▸ **Exercise details**: Verbatim output of the lines below is required, with the images omitted.

▸ **Supplied records**:
=== Begin Enclosure ===

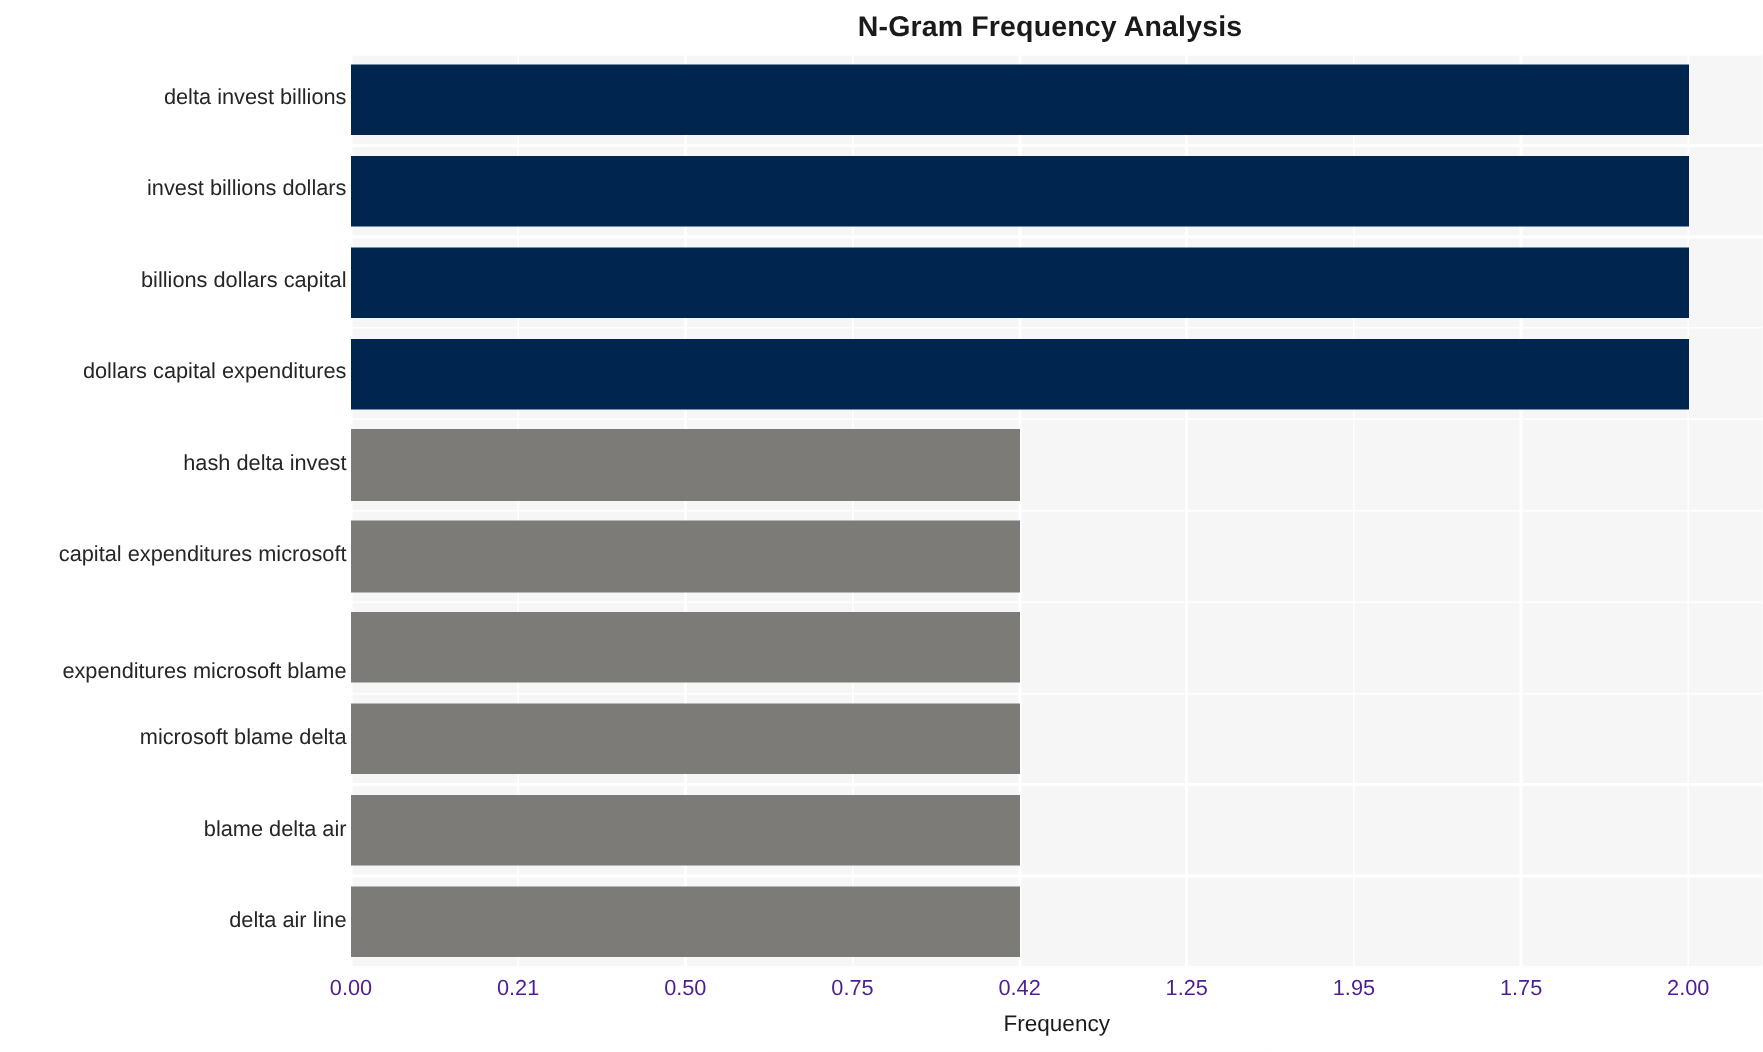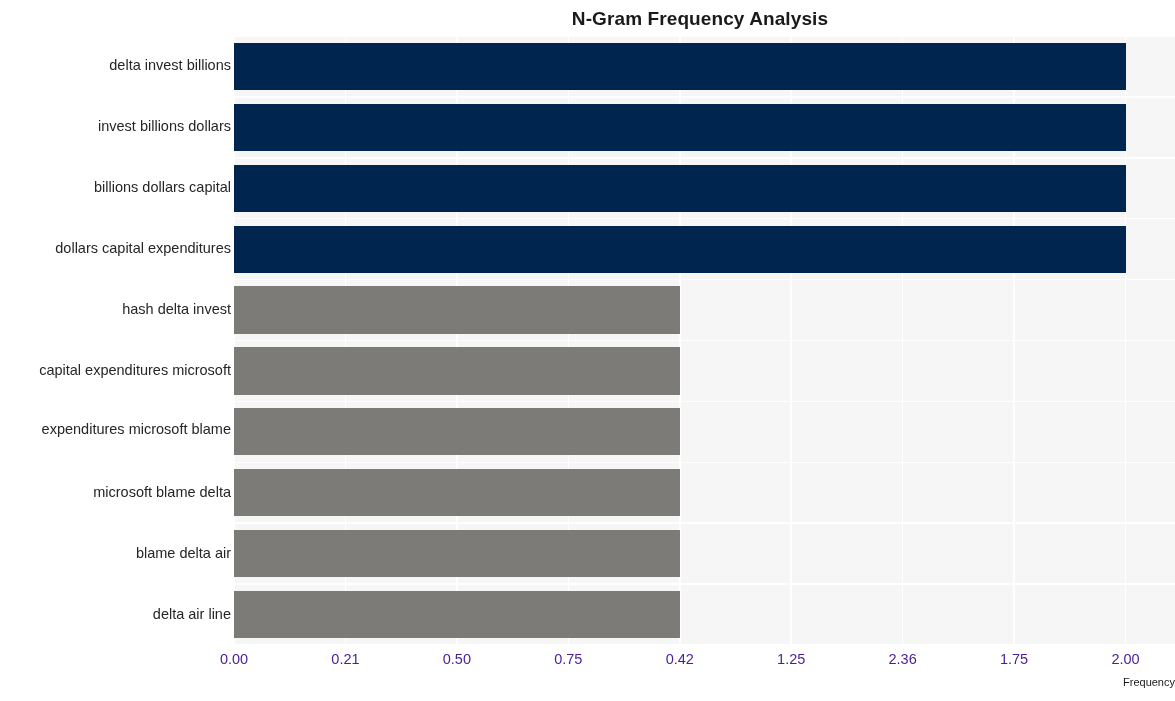"expenditures microsoft blame" div.ytick-label { top: 421px -> 440px }
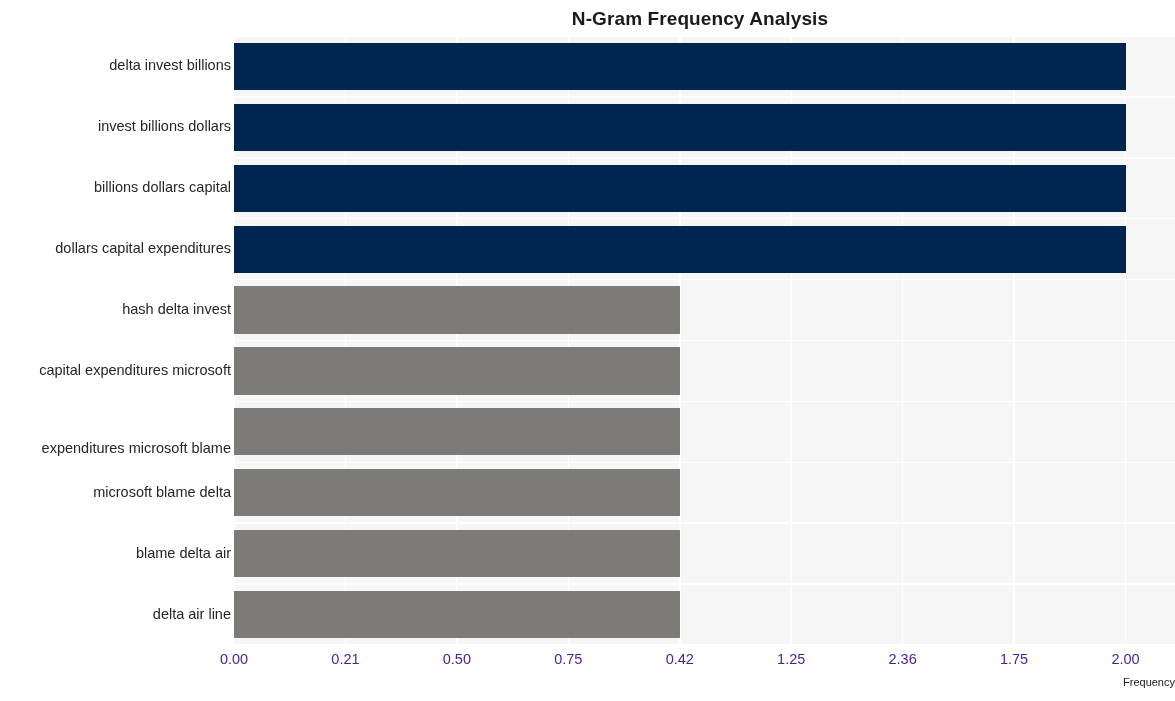"2.36" div.xtick-label { text: 2.36 -> 1.95 }
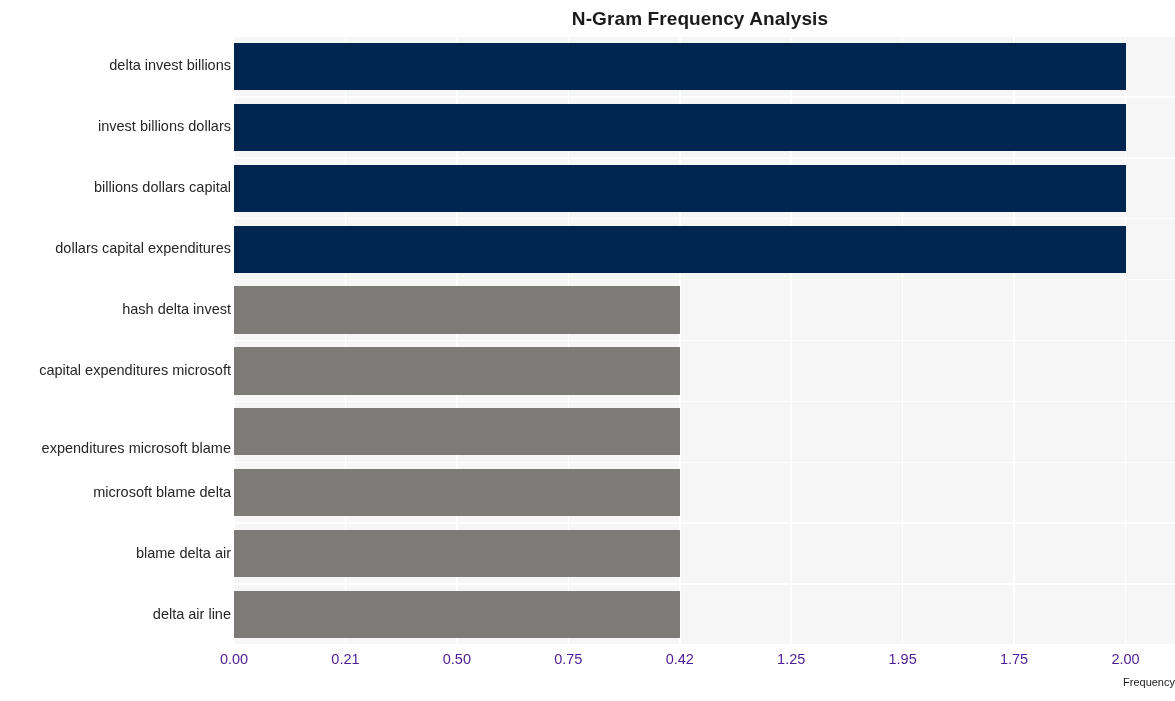"Frequency" #xaxis-title { font-size: 11px -> 15px; text-align: right -> center }
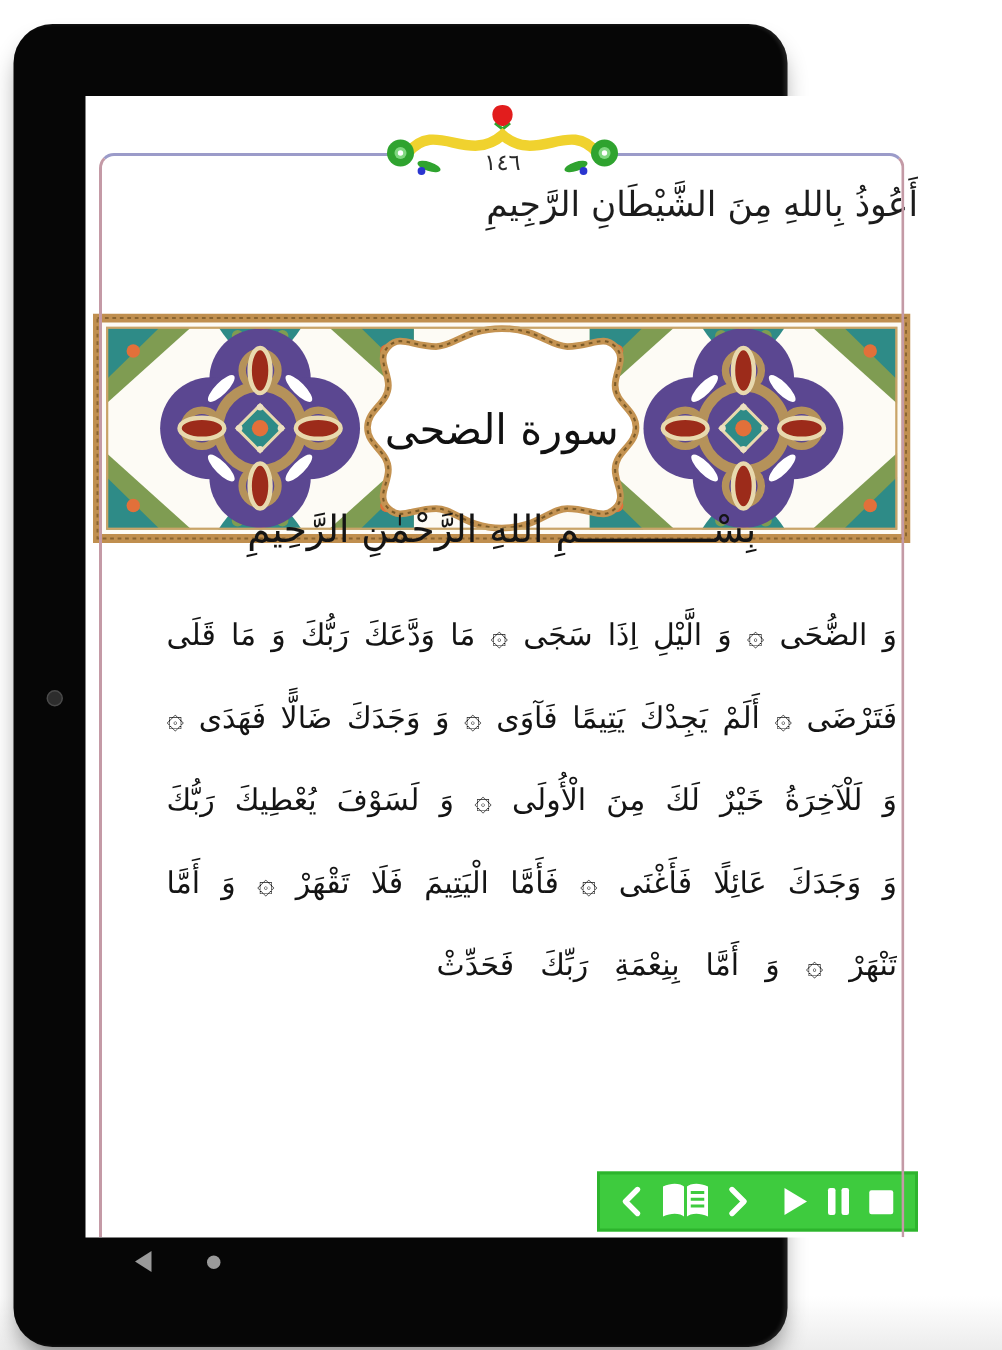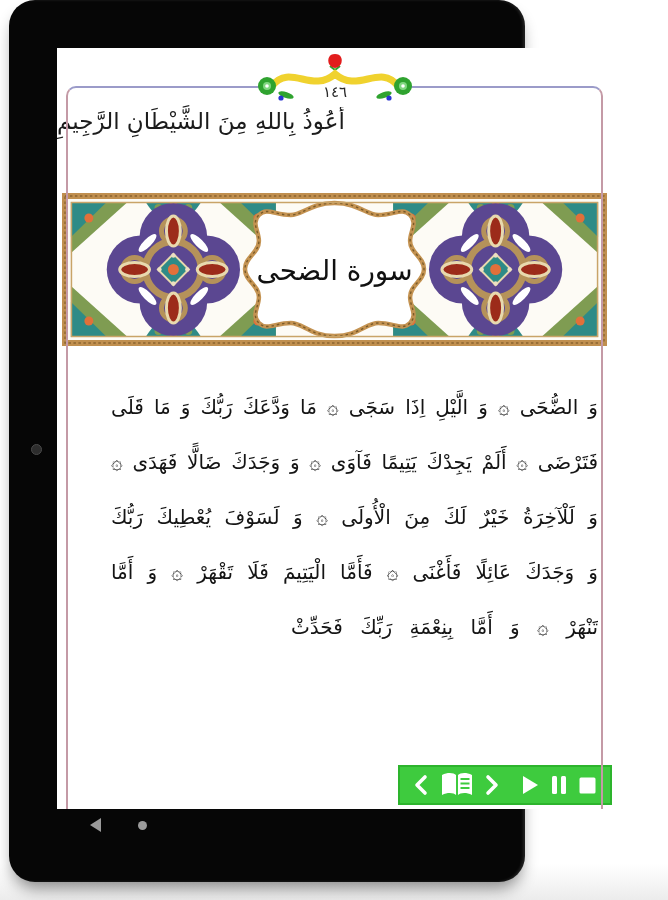"١٤٦" .tablet { top: 0 -> 16px }
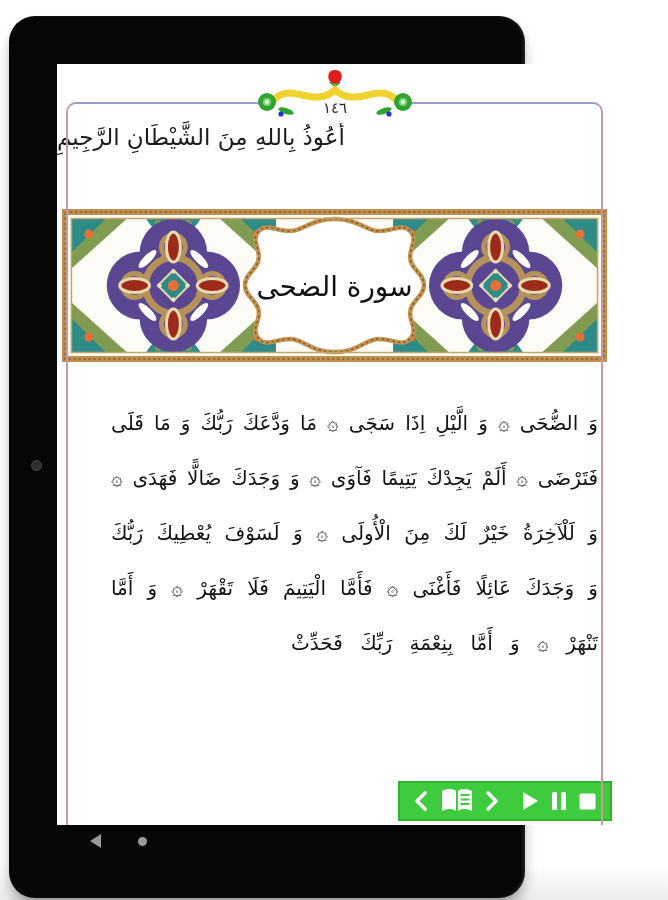"أَعُوذُ بِاللهِ مِنَ الشَّيْطَانِ" .taawwudh { text-align: left -> right }
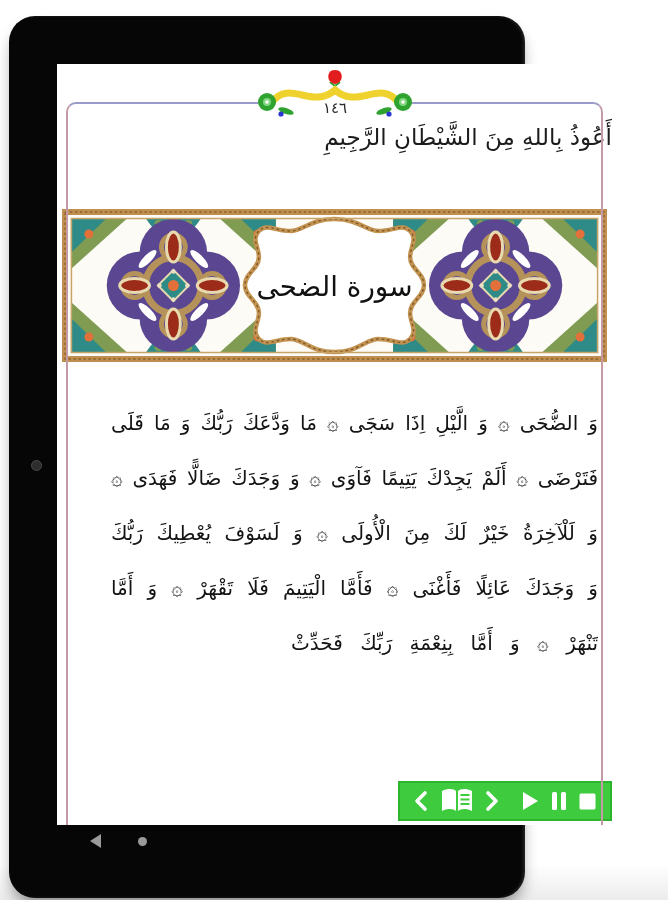"بِسْــــــــــــمِ اللهِ الرَّحْمٰنِ" div.bismillah { html: none -> <div>بِسْــــــــــــمِ اللهِ الرَّحْمٰنِ الرَّحِيمِ</div> }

=== End Enclosure ===

▸ **Exercise result**:
"expenditures microsoft blame" div.ytick-label { top: 421px -> 440px }
"2.36" div.xtick-label { text: 2.36 -> 1.95 }
"Frequency" #xaxis-title { font-size: 11px -> 15px; text-align: right -> center }
"١٤٦" .tablet { top: 0 -> 16px }
"أَعُوذُ بِاللهِ مِنَ الشَّيْطَانِ" .taawwudh { text-align: left -> right }
"بِسْــــــــــــمِ اللهِ الرَّحْمٰنِ" div.bismillah { html: none -> <div>بِسْــــــــــــمِ اللهِ الرَّحْمٰنِ الرَّحِيمِ</div> }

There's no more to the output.